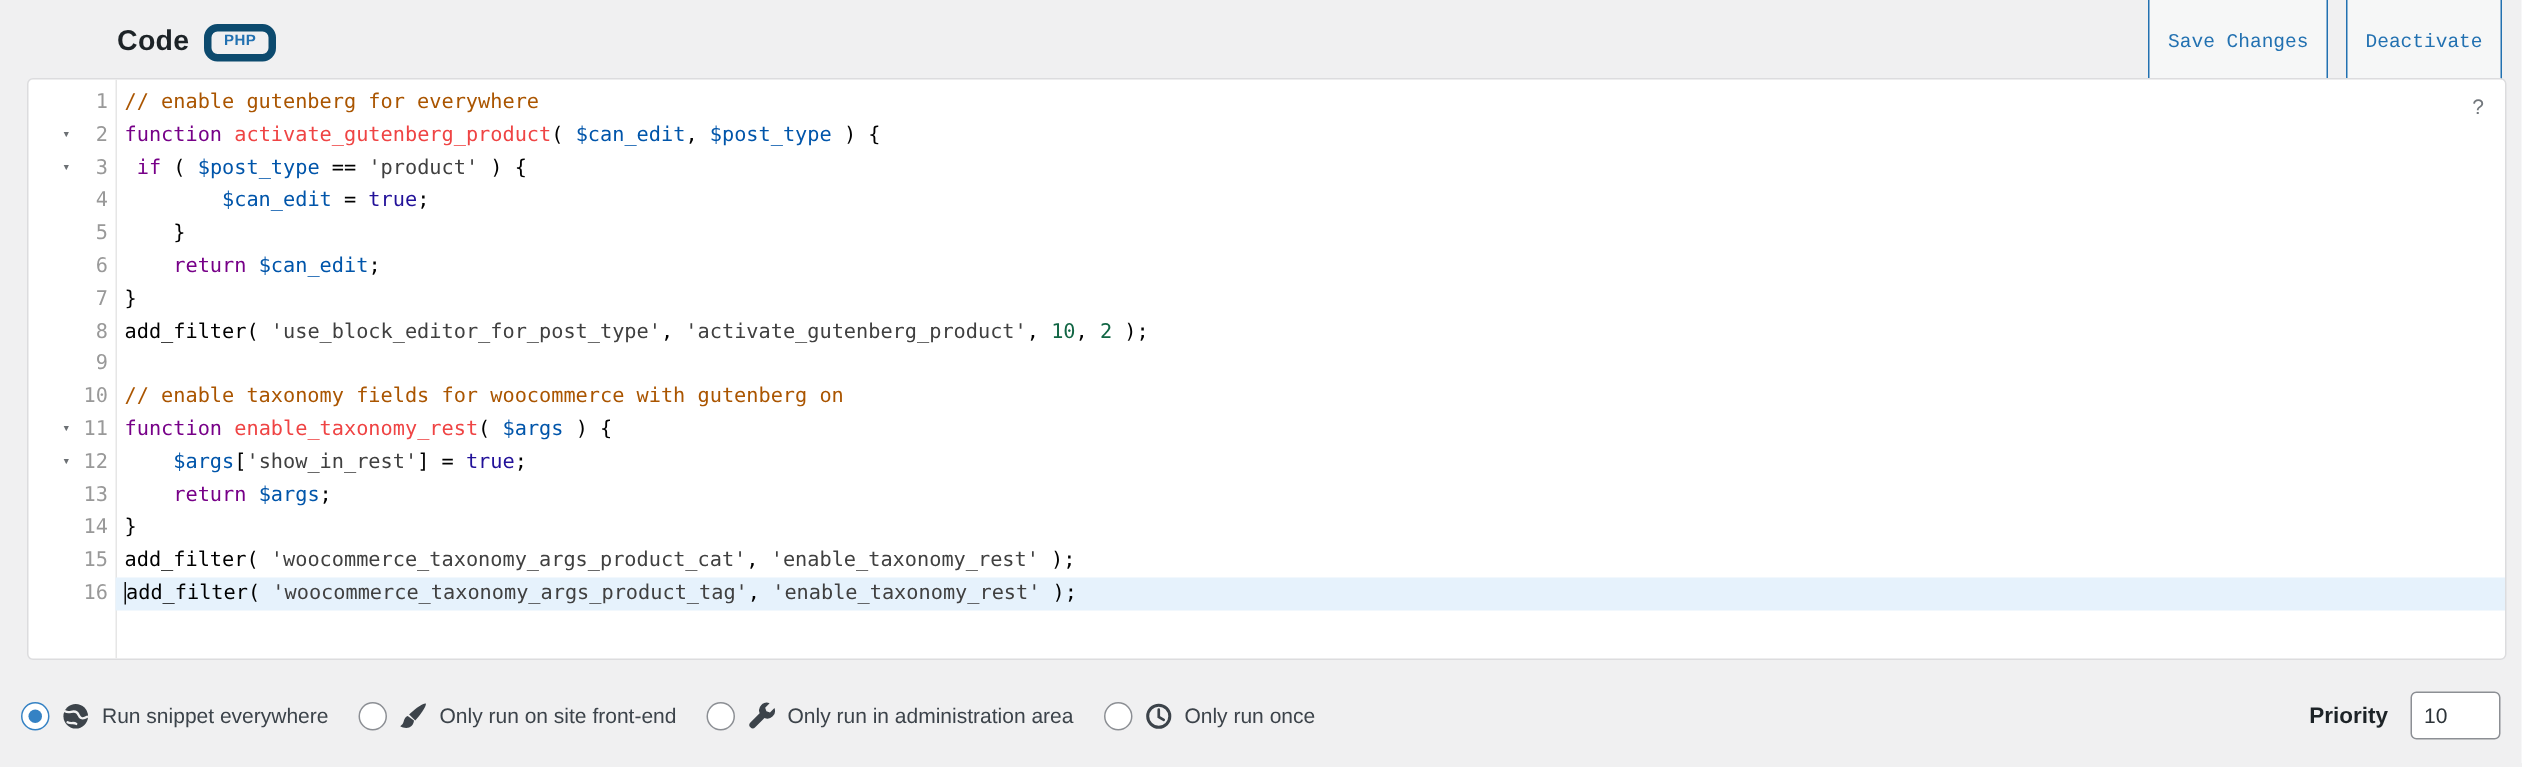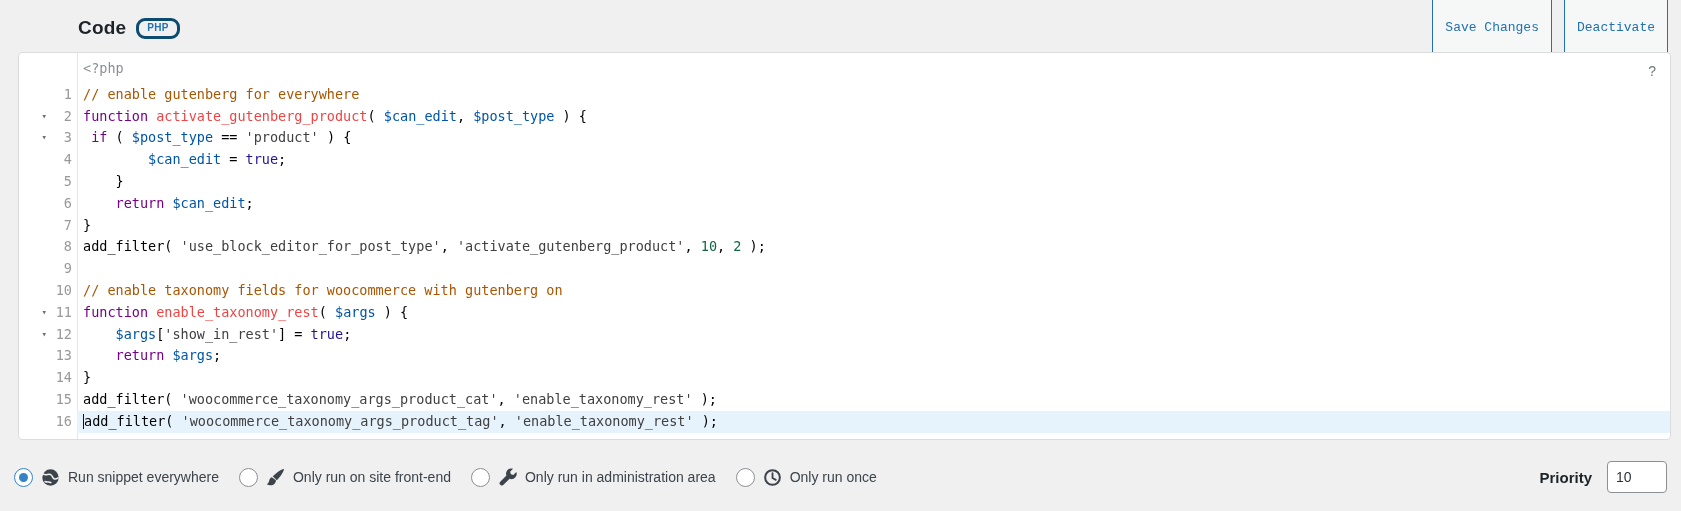--- a/index.html
+++ b/index.html
@@ -5,21 +5,21 @@
   html,body{margin:0;padding:0;}
   body{
     width:1681px;height:511px;background:#f0f0f1;
     font-family:"Liberation Sans",sans-serif;color:#3c434a;overflow:hidden;
   }
   .page{position:relative;width:1681px;height:511px;}
 
   
   .top-bar{position:absolute;left:30px;right:13px;top:12px;height:32px;display:flex;align-items:center;margin-left:48px;}
   .page-title{font-size:19px;font-weight:600;color:#1d2327;margin:0 10px 0 0;letter-spacing:.2px;}
-  .badge{display:inline-block;border:3px solid #0c4a6e;color:#2271b1;font-size:10px;font-weight:700;
+  .badge{display:inline-block;border:5px solid #0c4a6e;color:#2271b1;font-size:10px;font-weight:700;
          padding:2px 8px 3px;border-radius:9px;line-height:1;letter-spacing:.3px;background:transparent;}
   .actions{margin-left:auto;display:flex;gap:12px;}
   .btn{font-family:Liberation Mono, monospace;font-size:13px;padding:24px 12px;border:1px solid #2271b1;
        border-radius:3px;background:#f6f7f7;color:#2271b1;cursor:pointer;line-height:1.1;}
 
   
   .editor{position:absolute;left:18px;top:52px;width:1653px;height:388px;background:#fff;
           border:1px solid #dcdcde;border-radius:4px;box-sizing:border-box;overflow:hidden;}
   .editor::before{content:"";position:absolute;left:58px;top:0;bottom:0;width:1px;background:#e6e6e6;}
   .editor-help{position:absolute;top:10px;right:14px;font-size:14px;color:#72777c;cursor:pointer;z-index:3;}
@@ -69,25 +69,20 @@
     <span class="badge">PHP</span>
     <div class="actions">
       <button class="btn">Save Changes</button>
       <button class="btn">Deactivate</button>
     </div>
   </div>
 
   <div class="editor">
     <span class="editor-help">?</span>
     <div class="editor-inner">
-      <div class="line-row php-row">
-        <span class="fold"></span>
-        <span class="num"></span>
-        <span class="code php-open">&lt;?php</span>
-      </div>
       <div id="code-lines">
           <div class="line-row">
             <span class="fold"></span>
             <span class="num">1</span>
             <span class="code"><span class="tk-cm">// enable gutenberg for everywhere</span></span>
           </div>
           <div class="line-row">
             <span class="fold">▾</span>
             <span class="num">2</span>
             <span class="code"><span class="tk-kw">function</span><span class="tk-pl"> </span><span class="tk-def">activate_gutenberg_product</span><span class="tk-pl">( </span><span class="tk-var">$can_edit</span><span class="tk-pl">, </span><span class="tk-var">$post_type</span><span class="tk-pl"> ) {</span></span>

+-------+

# Work instructions
If a line above holds the word "color", count it; then say how many such lines there are and nothing else.

# Answer to this problem
6